**Brief:** The answer must consist only of the lines from the line with "[31,352,228,365] [31,369,119,382] //" to the line with "[385,244,441,256] any post", both included, exactly as they stand below.

[[ Recorded data open ]]

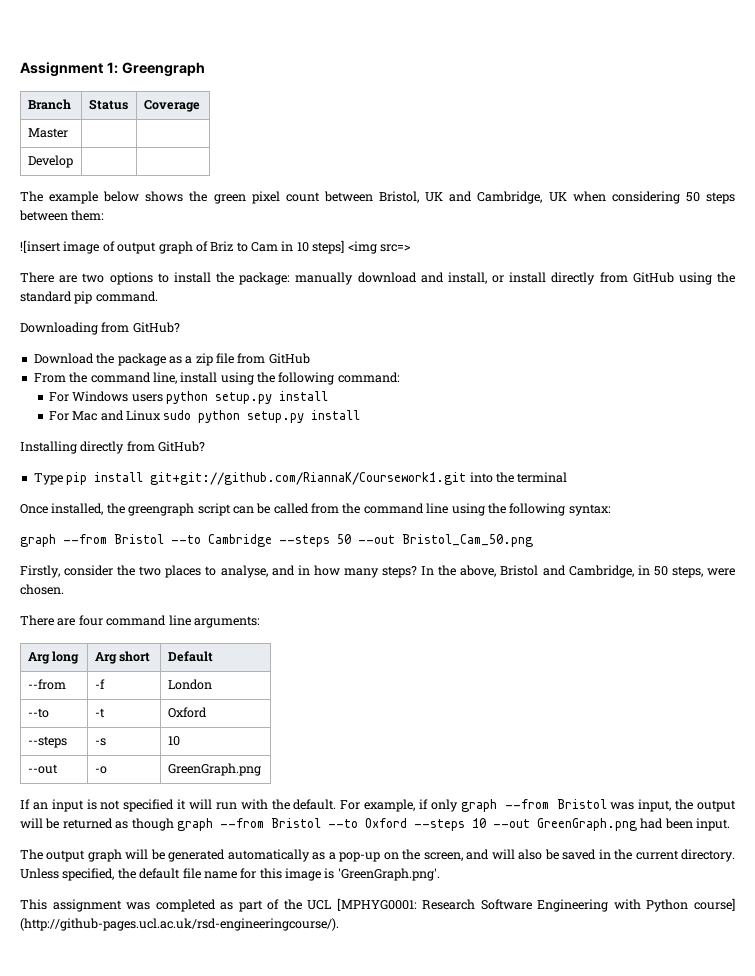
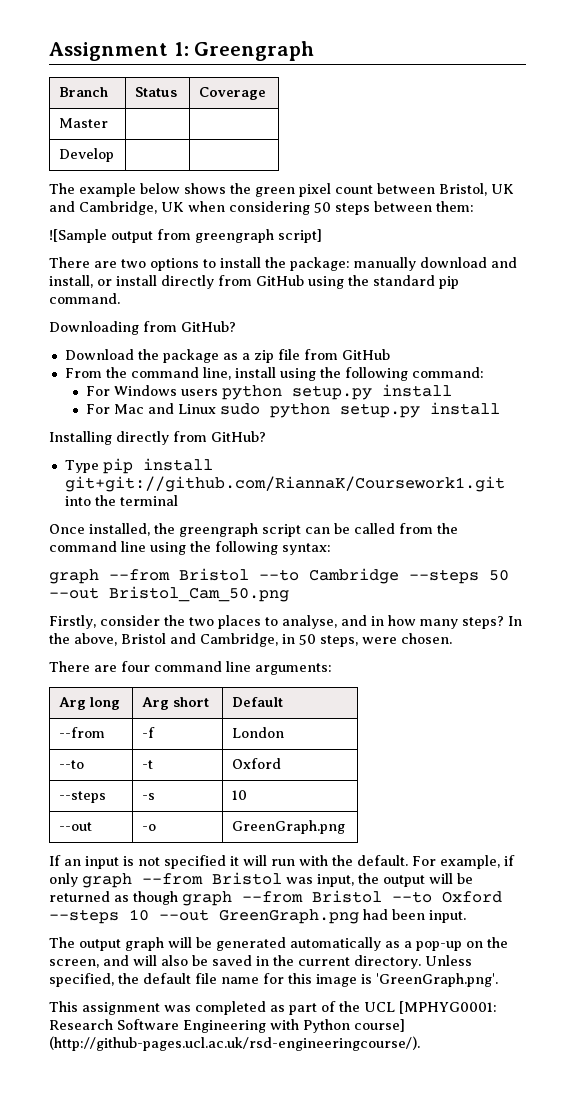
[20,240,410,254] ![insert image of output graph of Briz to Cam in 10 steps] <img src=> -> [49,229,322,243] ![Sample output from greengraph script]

[[ Recorded data closed ]]
[[ Recorded data open ]]

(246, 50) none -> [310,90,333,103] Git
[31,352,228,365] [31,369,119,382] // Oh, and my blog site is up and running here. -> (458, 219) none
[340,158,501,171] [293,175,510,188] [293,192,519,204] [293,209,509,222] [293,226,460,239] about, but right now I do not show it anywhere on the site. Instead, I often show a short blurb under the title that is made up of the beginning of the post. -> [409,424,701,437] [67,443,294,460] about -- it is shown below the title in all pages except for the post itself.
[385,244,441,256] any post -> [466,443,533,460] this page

[[ Recorded data closed ]]

**Written reply:**
[31,352,228,365] [31,369,119,382] // Oh, and my blog site is up and running here. -> (458, 219) none
[340,158,501,171] [293,175,510,188] [293,192,519,204] [293,209,509,222] [293,226,460,239] about, but right now I do not show it anywhere on the site. Instead, I often show a short blurb under the title that is made up of the beginning of the post. -> [409,424,701,437] [67,443,294,460] about -- it is shown below the title in all pages except for the post itself.
[385,244,441,256] any post -> [466,443,533,460] this page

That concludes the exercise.